Source records

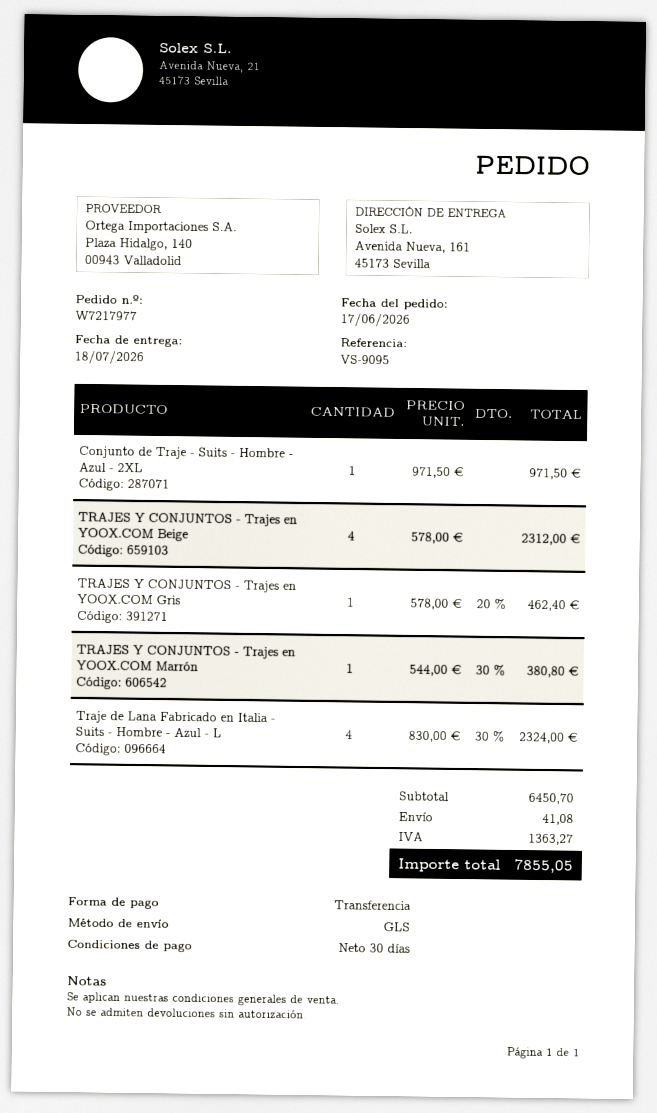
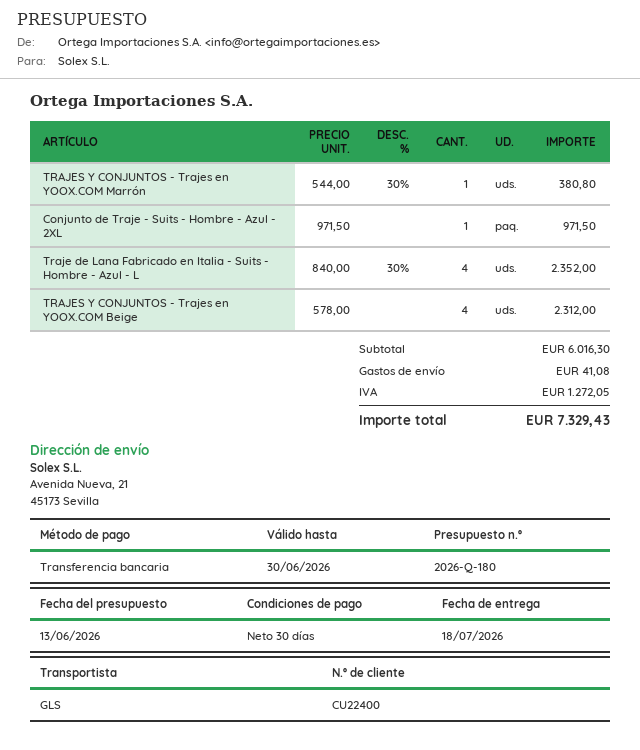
ship to: Avenida Nueva, 161, 45173 Sevilla -> Avenida Nueva, 21, 45173 Sevilla
TRAJES Y CONJUNTOS - Trajes en YOOX.COM Gris: 1 x 578.00 - 20% = 462.40 -> none
Traje de Lana Fabricado en Italia - Suits - Hombre - Azul - L: 4 x 830.00 - 30% = 2324.00 -> 4 x 840.00 - 30% = 2352.00
subtotal: 6450.70 -> 6016.30
tax: 1363.27 -> 1272.05
total: 7855.05 -> 7329.43

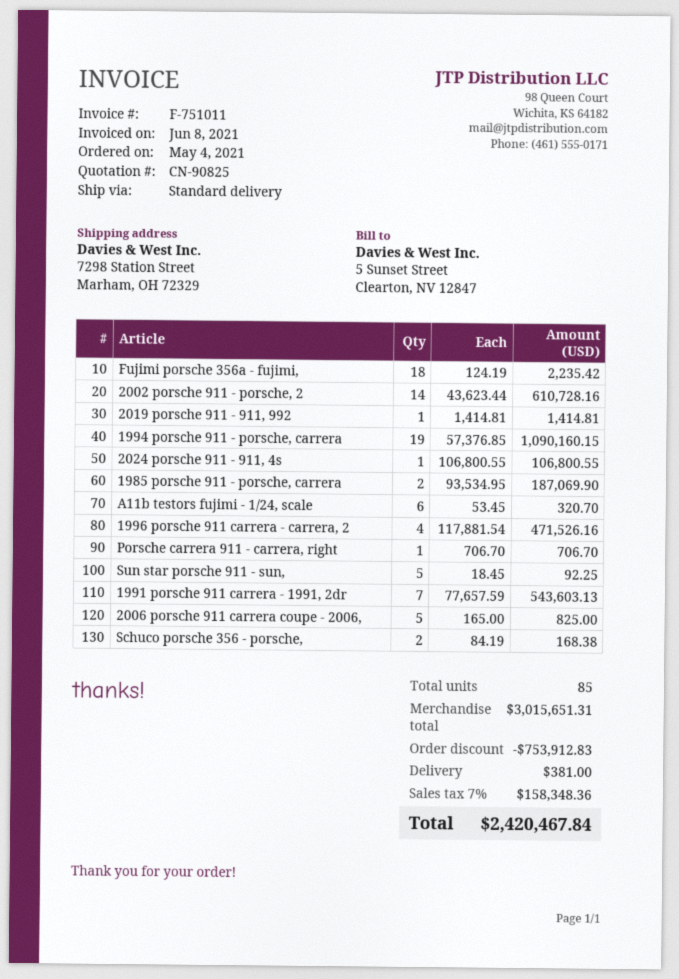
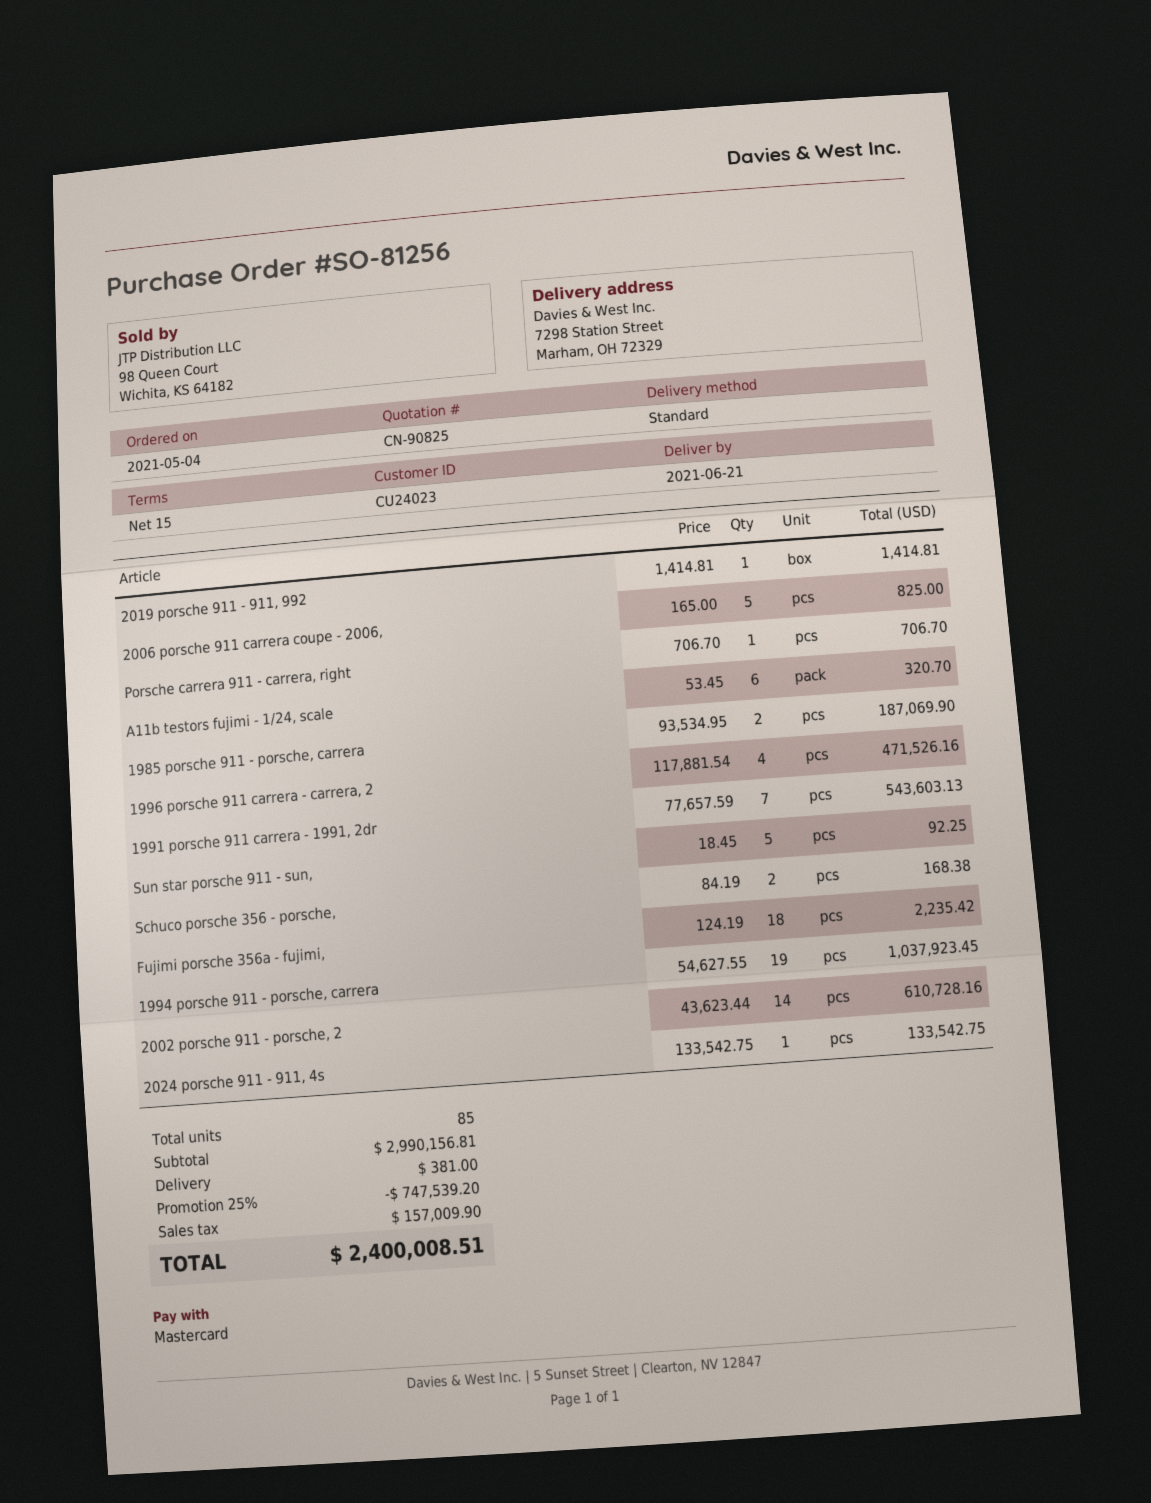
1994 porsche 911 - porsche, carrera: 19 x 57376.85 = 1090160.15 -> 19 x 54627.55 = 1037923.45
2024 porsche 911 - 911, 4s: 1 x 106800.55 = 106800.55 -> 1 x 133542.75 = 133542.75
subtotal: 3015651.31 -> 2990156.81
discount: 753912.83 -> 747539.20
tax: 158348.36 -> 157009.90
total: 2420467.84 -> 2400008.51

◆ WORK INSTRUCTION ◆
What you return should match the records line for line, minus the pictures.

◆ RESPONSE AREA ◆
ship to: Avenida Nueva, 161, 45173 Sevilla -> Avenida Nueva, 21, 45173 Sevilla
TRAJES Y CONJUNTOS - Trajes en YOOX.COM Gris: 1 x 578.00 - 20% = 462.40 -> none
Traje de Lana Fabricado en Italia - Suits - Hombre - Azul - L: 4 x 830.00 - 30% = 2324.00 -> 4 x 840.00 - 30% = 2352.00
subtotal: 6450.70 -> 6016.30
tax: 1363.27 -> 1272.05
total: 7855.05 -> 7329.43

1994 porsche 911 - porsche, carrera: 19 x 57376.85 = 1090160.15 -> 19 x 54627.55 = 1037923.45
2024 porsche 911 - 911, 4s: 1 x 106800.55 = 106800.55 -> 1 x 133542.75 = 133542.75
subtotal: 3015651.31 -> 2990156.81
discount: 753912.83 -> 747539.20
tax: 158348.36 -> 157009.90
total: 2420467.84 -> 2400008.51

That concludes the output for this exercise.